Alguns meses depois da morte da mãe Ana notou que algumas margaridas fincaram raiz em seu túmulo e começavam a brotar. Achou bonitos os botões prestes a desabrochar. Após esse dia ao invés de apenas deixar as flores sobre o túmulo, passou a plantá-las. Incrivelmente todas as margaridas brotavam. Inicialmente curvavam-se, murchas, entretanto no dia seguinte já estavam firmemente olhando para o céu, alvas, pétalas abertas, folhas verdes.

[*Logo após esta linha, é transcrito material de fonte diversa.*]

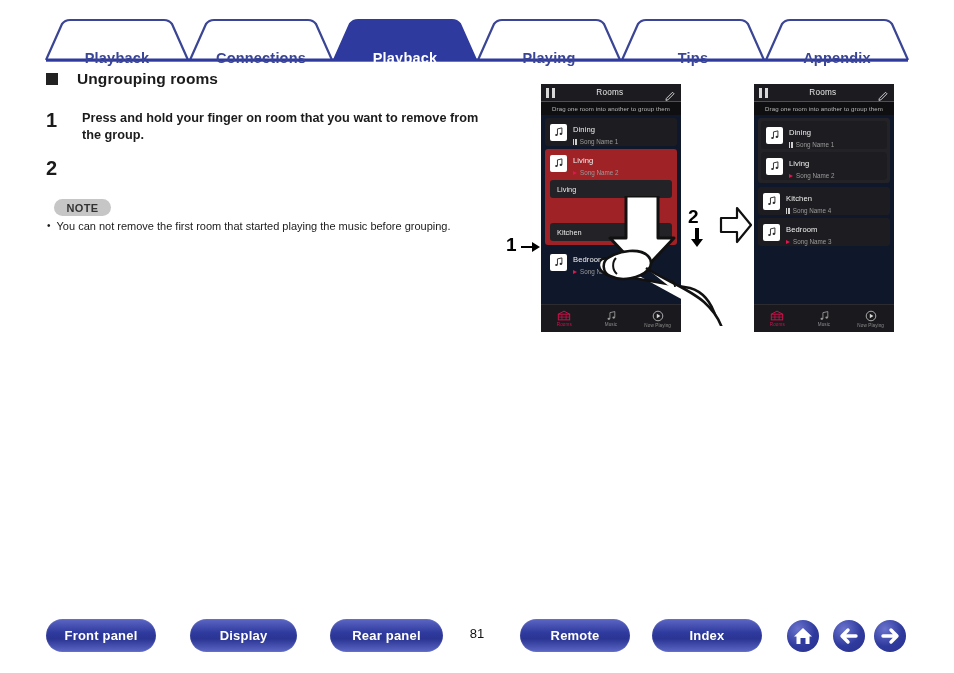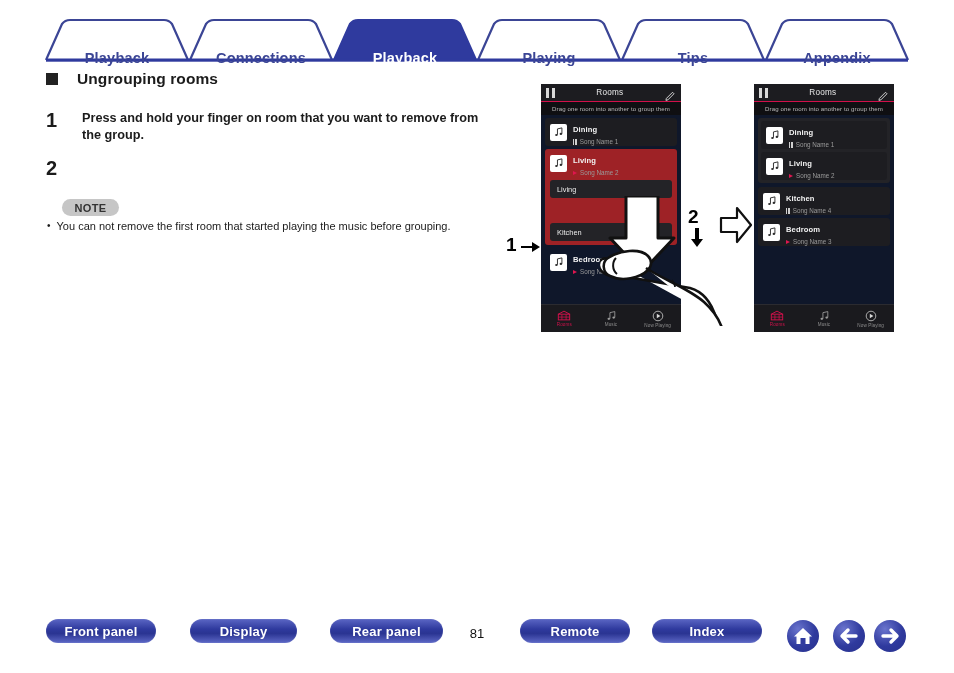--- a/index.html
+++ b/index.html
@@ -74,21 +74,21 @@
     color: #1b1b1b;
     line-height: 1.32;
     max-width: 400px;
   }
   #step-1 { left: 46px; top: 110px; }
   #step-2 { left: 46px; top: 158px; }
 
   
   .note-badge {
     position: absolute;
-    left: 62px; top: 199px;
+    left: 54px; top: 199px;
     width: 57px; height: 17px;
     background: #c6c6c6;
     border-radius: 9px;
     color: #333333;
     font-size: 11px;
     font-weight: bold;
     display: flex;
     align-items: center;
     justify-content: center;
     letter-spacing: 0.3px;
@@ -179,21 +179,21 @@
     flex: none;
   }
   .room-icon svg { display: block; }
   .room-meta {
     margin-left: 6px;
     line-height: 1.15;
   }
   .room-name {
     color: #f2f2f2;
     font-size: 7.6px;
-    font-weight: bold;
+    font-weight: normal;
     letter-spacing: 0.1px;
   }
   .room-song {
     color: #9a9a9a;
     font-size: 6.3px;
     display: flex;
     align-items: center;
     gap: 3px;
     margin-top: 1.5px;
   }
@@ -273,21 +273,21 @@
   .ann-arrow { position: absolute; }
   #ann-1-arrow { left: 521px; top: 240px; }
   #ann-2-arrow { left: 690px; top: 228px; }
   #big-arrow { position: absolute; left: 719px; top: 206px; }
   #hand { position: absolute; left: 600px; top: 196px; }
 
   
   .fbtn {
     position: absolute;
     top: 619px;
-    height: 24px;
+    height: 33px;
     border-radius: 17px;
     color: #ffffff;
     font-size: 13px;
     font-weight: bold;
     display: flex;
     align-items: center;
     justify-content: center;
     background: linear-gradient(180deg,#5b66c4 0%, #2f3a9e 42%, #2a3492 60%, #5d68c6 100%);
     box-shadow: inset 0 0 0 1px rgba(255,255,255,0.06);
     letter-spacing: 0.2px;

Ana lembrou-se especialmente daquele dia em que havia questionado sua mãe sobre replantar as margaridas do cemitério no canteiro em frente de casa e também sobre o que havia sido alertada. Sentiu leve arrepio nas costas. Nesse dia ficou pouco tempo sentada em frente ao túmulo, mas conversou com sua mãe sobre o recordado. Disse à ela que, se os mortos realmente sentiriam falta das flores levadas do cemitério e saberiam certamente quem as levou e onde estavam, achava que não faria mal levar apenas uma margarida de seu túmulo para casa...
Seu ritual mudou a partir desse dia. Continuou a visitar o túmulo de Violeta diariamente, no entanto ao invés de levar margaridas passou a ir sem elas. Conversava como sempre com sua mãe. Contava os causos da vila, da vizinhança, da casa arrumada, dos porcos e das galinhas e do quanto sentia sua falta. Despedia-se saudosa, e cuidadosamente arrancava uma margarida do túmulo de Violeta e a levava para casa, saltitante e com o coração cheio de esperança, assoviando a canção de sua mãe.